What you are asked to do
All of the data below should come back exactly as written, minus its images.

----- Provided records -----

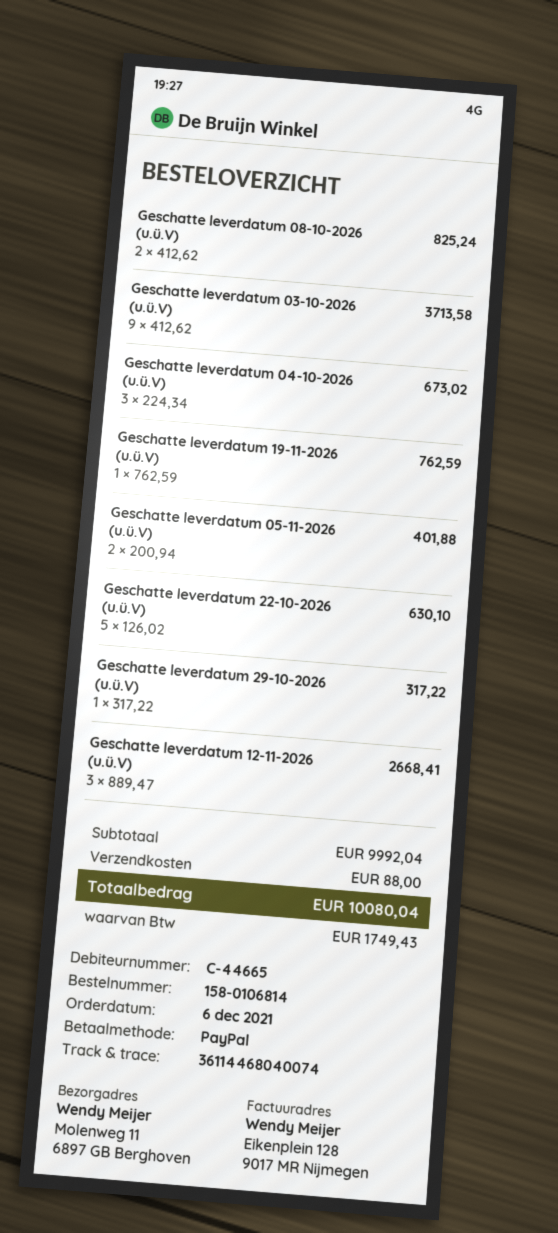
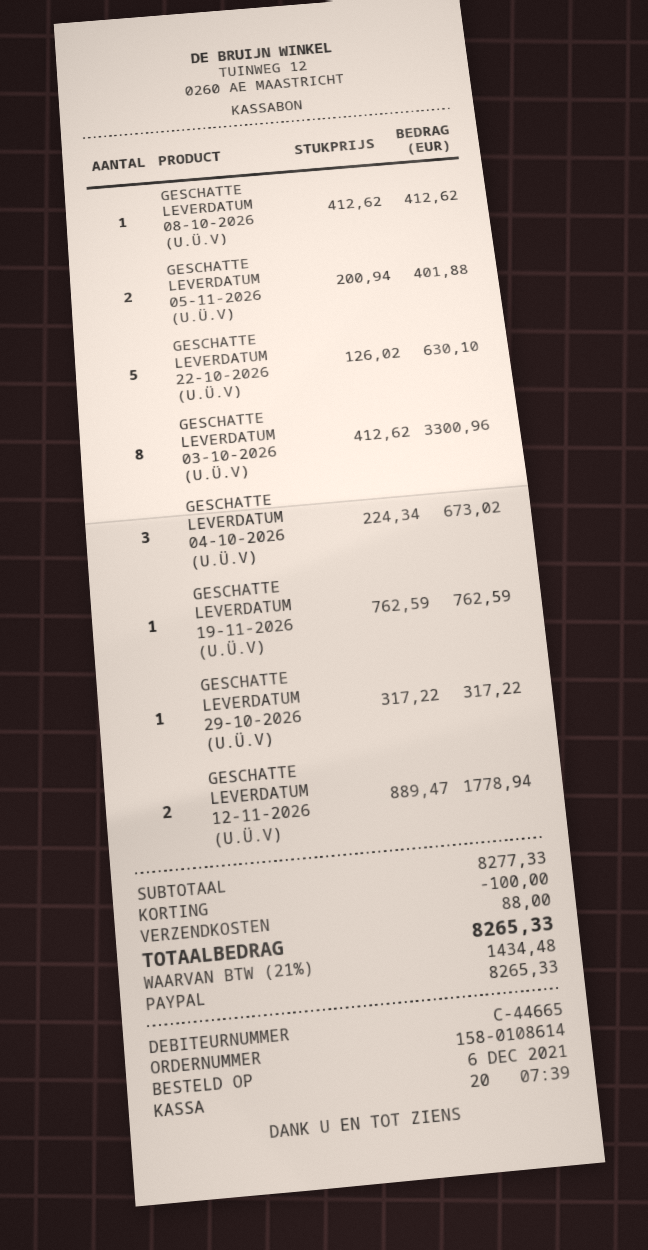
order number: 158-0106814 -> 158-0108614
Geschatte leverdatum 08-10-2026 (u.ü.V): 2 x 412.62 = 825.24 -> 1 x 412.62 = 412.62
Geschatte leverdatum 03-10-2026 (u.ü.V): 9 x 412.62 = 3713.58 -> 8 x 412.62 = 3300.96
Geschatte leverdatum 12-11-2026 (u.ü.V): 3 x 889.47 = 2668.41 -> 2 x 889.47 = 1778.94
subtotal: 9992.04 -> 8277.33
discount: none -> 100.00
tax: 1749.43 -> 1434.48
total: 10080.04 -> 8265.33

-----

Final answer
order number: 158-0106814 -> 158-0108614
Geschatte leverdatum 08-10-2026 (u.ü.V): 2 x 412.62 = 825.24 -> 1 x 412.62 = 412.62
Geschatte leverdatum 03-10-2026 (u.ü.V): 9 x 412.62 = 3713.58 -> 8 x 412.62 = 3300.96
Geschatte leverdatum 12-11-2026 (u.ü.V): 3 x 889.47 = 2668.41 -> 2 x 889.47 = 1778.94
subtotal: 9992.04 -> 8277.33
discount: none -> 100.00
tax: 1749.43 -> 1434.48
total: 10080.04 -> 8265.33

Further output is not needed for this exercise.